Sentiment analysis or commonly known as opinion mining is the process of using machine learning to analyse a person’s opinion, emotional tone and attitude based on a written text (Liu, 2012). Research in the field of sentiment analysis such as identifying metaphor and expression started in the early 90s with the term sentiment analysis was first introduced in 2003 (Liu, 2012). 
  
The Application of sentiment analysis includes social media monitoring of events.

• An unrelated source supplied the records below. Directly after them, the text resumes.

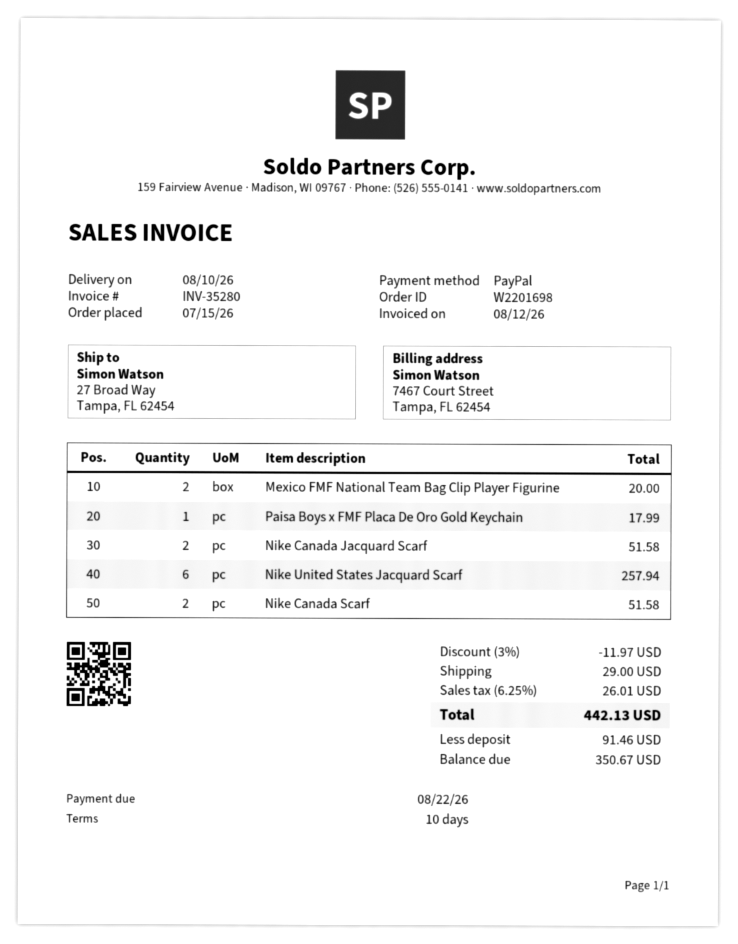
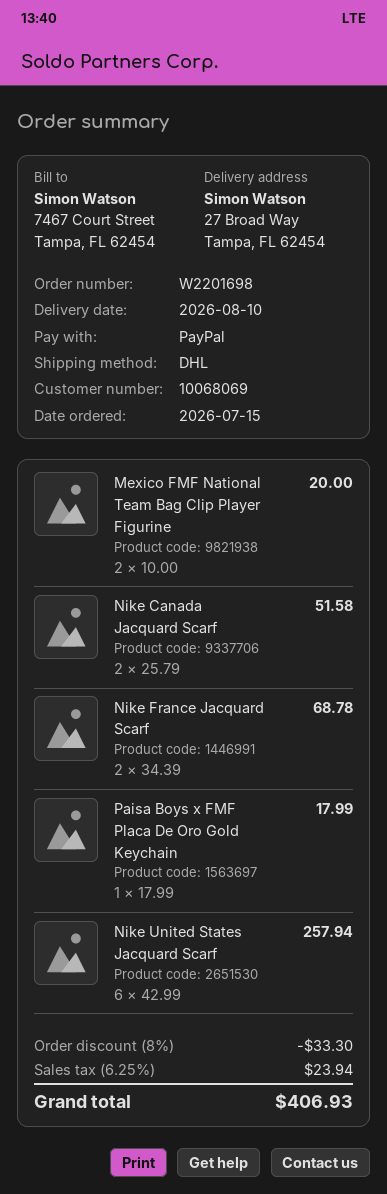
Nike Canada Scarf: 2 for 51.58 -> none
Nike France Jacquard Scarf: none -> 2 for 68.78
discount: 3% = 11.97 -> 8% = 33.30
shipping: 29.00 -> none
tax: 6.25% = 26.01 -> 6.25% = 23.94
total: 442.13 -> 406.93

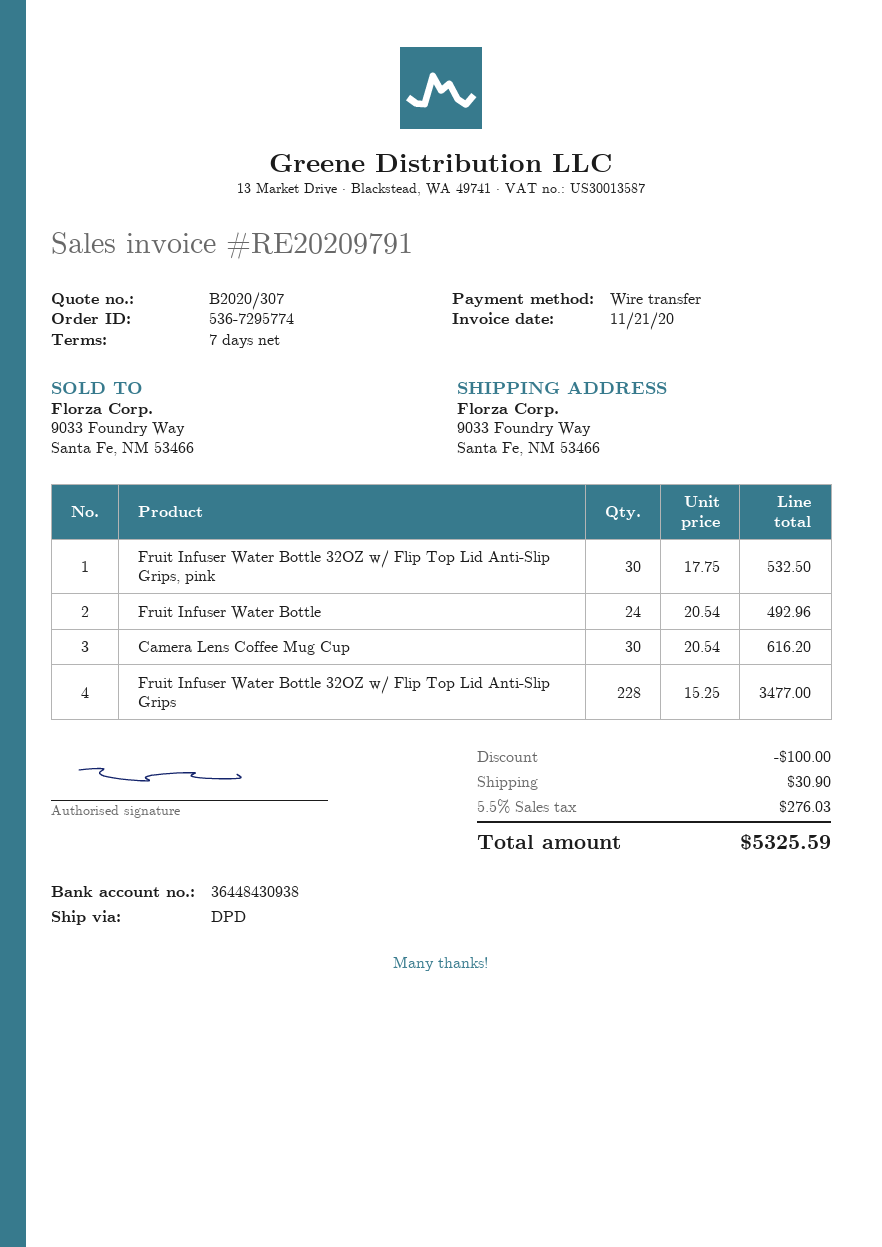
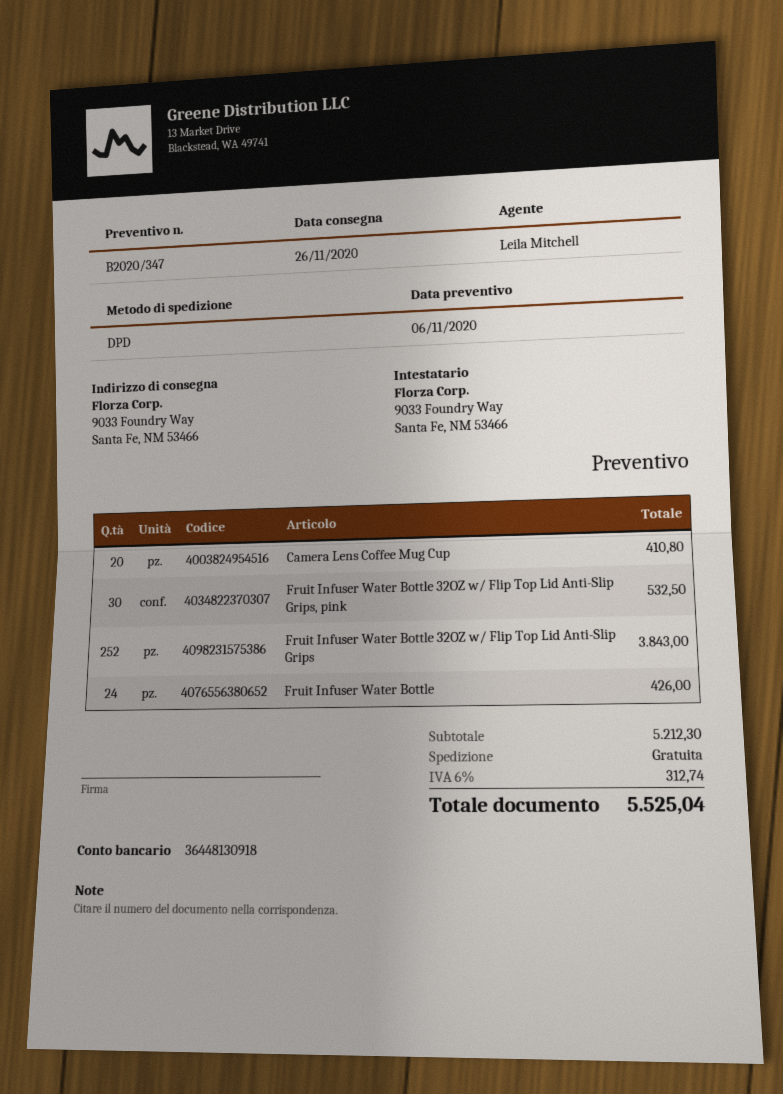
quote number: B2020/307 -> B2020/347
bank account: 36448430938 -> 36448130918
Fruit Infuser Water Bottle: 24 for 492.96 -> 24 for 426.00
Camera Lens Coffee Mug Cup: 30 for 616.20 -> 20 for 410.80
Fruit Infuser Water Bottle 32OZ w/ Flip Top Lid Anti-Slip Grips: 228 for 3477.00 -> 252 for 3843.00
discount: 100.00 -> none
shipping: 30.90 -> 0.00
tax: 5.5% = 276.03 -> 6% = 312.74
total: 5325.59 -> 5525.04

For example, Obama administration used sentiment analysis on social media platform such as Facebook and Twitter to measure the public’s opinion ahead of his presidential election which he subsequently won or big brands company such as Coca Cola using sentiment analysis to gauge the public reaction of their product or the public perception of the company. By using sentiment analysis, companies are able to improve customer service, product quality or even develop and adjust their marketing strategy. 
  
The code structure is shown as below:
* Loading the dataset
* Preprocessing the dataset
* Fine-tuning a language model
* Develop the classifier model
* Retuning the saved model
* Predict the label

In [1]:
# Libraries used
%reload_ext autoreload
%autoreload 2

import html
import json

import pandas as pd
import numpy as np

from fastai import * 
from fastai.text import * 
from fastai.core import *

import warnings
from tqdm import tqdm

##  Loading the dataset

In [2]:
# create a path for saving dataset and model
DATA_PATH=Path('saved')
SAVE_PATH=Path('saved')

In [3]:
# read the training and testing dataset
df_tr = pd.read_csv(DATA_PATH/'trainData.csv')
df_te = pd.read_csv(DATA_PATH/'testDataTrans.csv')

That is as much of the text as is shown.